*** Material provided Section Begins ***
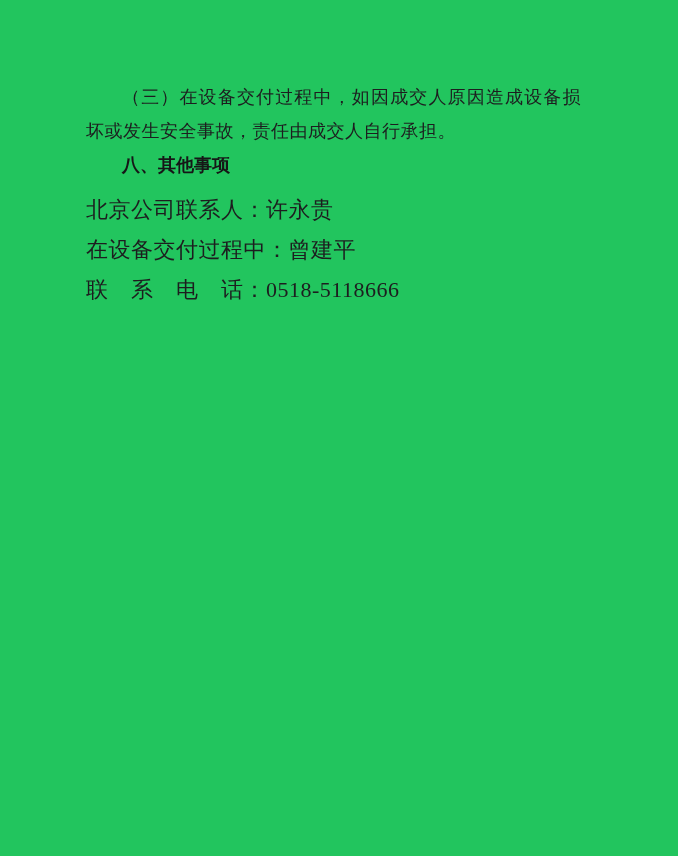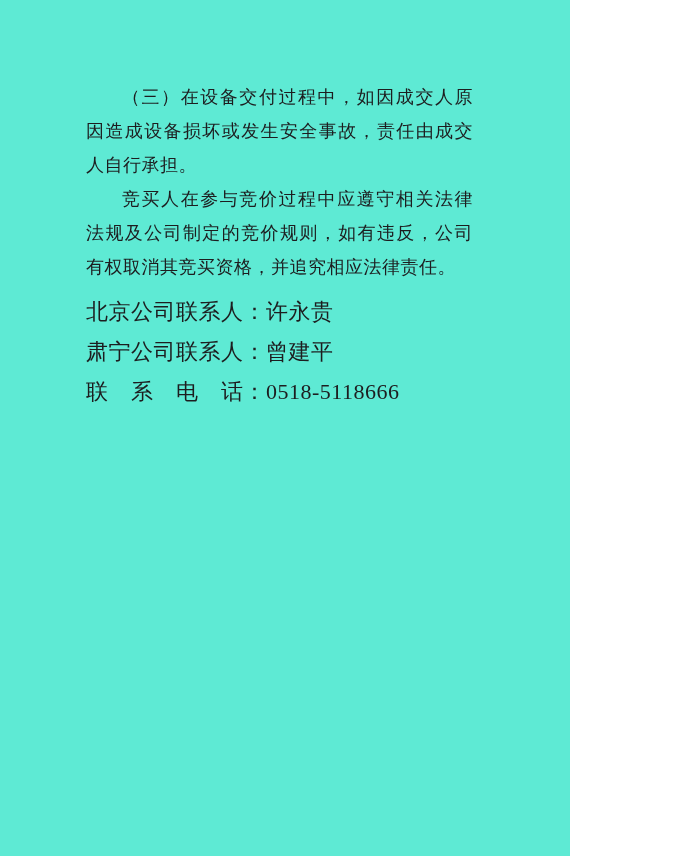--- a/index.html
+++ b/index.html
@@ -9,10 +9,10 @@
   }
   .page {
     position: relative;
-    width: 570px;
+    width: 678px;
     height: 856px;
     box-sizing: border-box;
-    background: #5eead4;
+    background: #22c55e;
     padding: 80px 97px 0 86px;
     font-family: "Liberation Serif", "DejaVu Serif", serif;
     color: #1d1d1f;

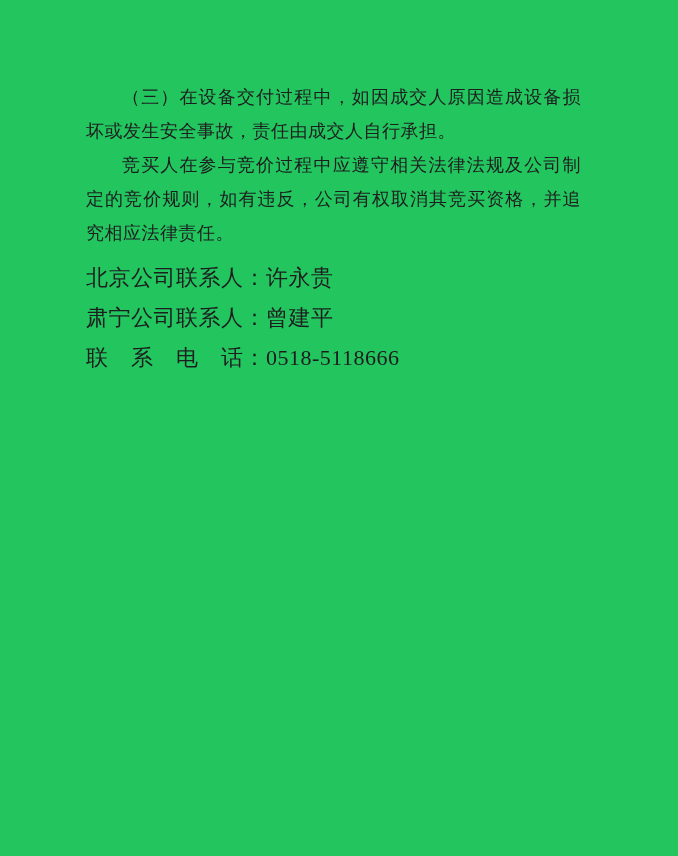--- a/index.html
+++ b/index.html
@@ -80,6 +80,7 @@
 
   <p class="para indent">（三）在设备交付过程中，如因成交人原因造成设备损坏或发生安全事故，责任由成交人自行承担。</p>
 
+  <h2 class="heading">八、其他事项</h2>
 
 
   <p class="para indent">竞买人在参与竞价过程中应遵守相关法律法规及公司制定的竞价规则，如有违反，公司有权取消其竞买资格，并追究相应法律责任。</p>

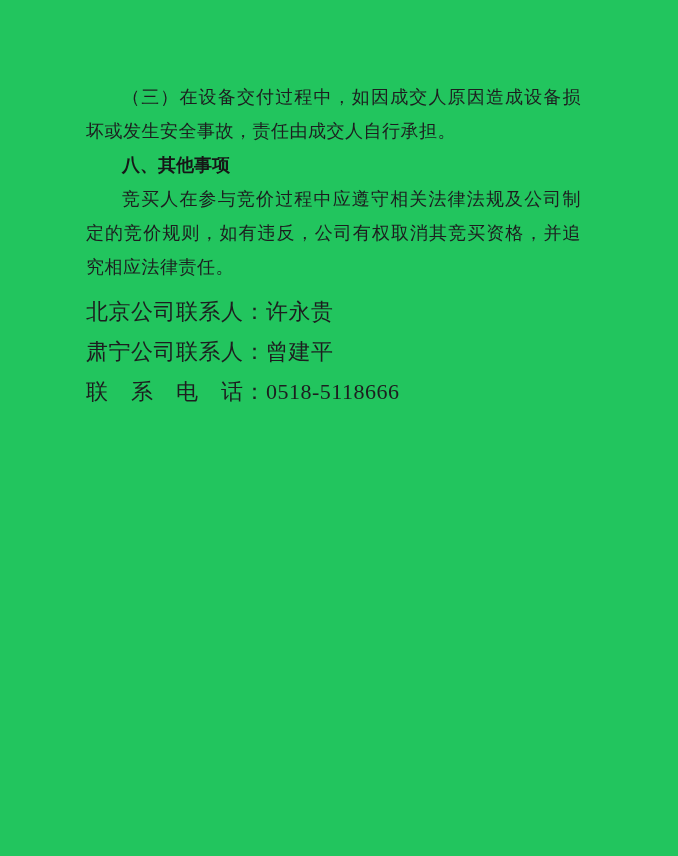--- a/index.html
+++ b/index.html
@@ -83,7 +83,6 @@
   <h2 class="heading">八、其他事项</h2>
 
 
-  <p class="para indent">竞买人在参与竞价过程中应遵守相关法律法规及公司制定的竞价规则，如有违反，公司有权取消其竞买资格，并追究相应法律责任。</p>
 
 
   <div class="contacts">

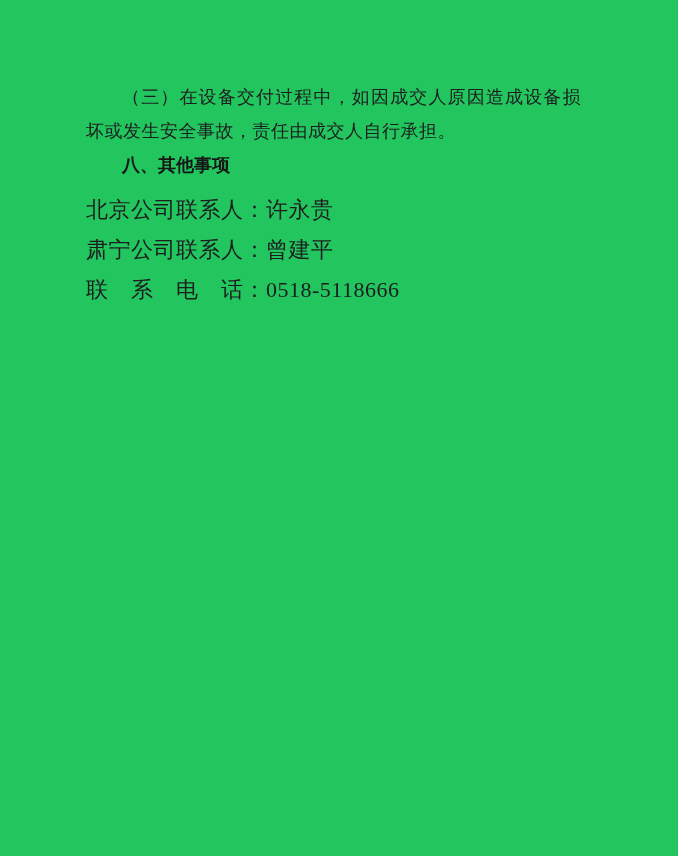--- a/index.html
+++ b/index.html
@@ -90,7 +90,7 @@
       <span class="contact-label">北京公司联系人：</span><span class="contact-value">许永贵</span>
     </div>
     <div class="contact-line">
-      <span class="contact-label">肃宁公司联系人：</span><span class="contact-value">曾建平</span>
+      <span class="contact-label">在设备交付过程中：</span><span class="contact-value">曾建平</span>
     </div>
     <div class="contact-line">
       <span class="contact-label">联　系　电　话：</span><span class="contact-value">0518-5118666</span>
*** Material provided Section Ends ***
● About this task
Report the number of lines in the records that hold "竞买人在参与竞价过程中应遵守相关法律法规及公司制定的竞价规则" and write no other words.

● Result for this exercise
2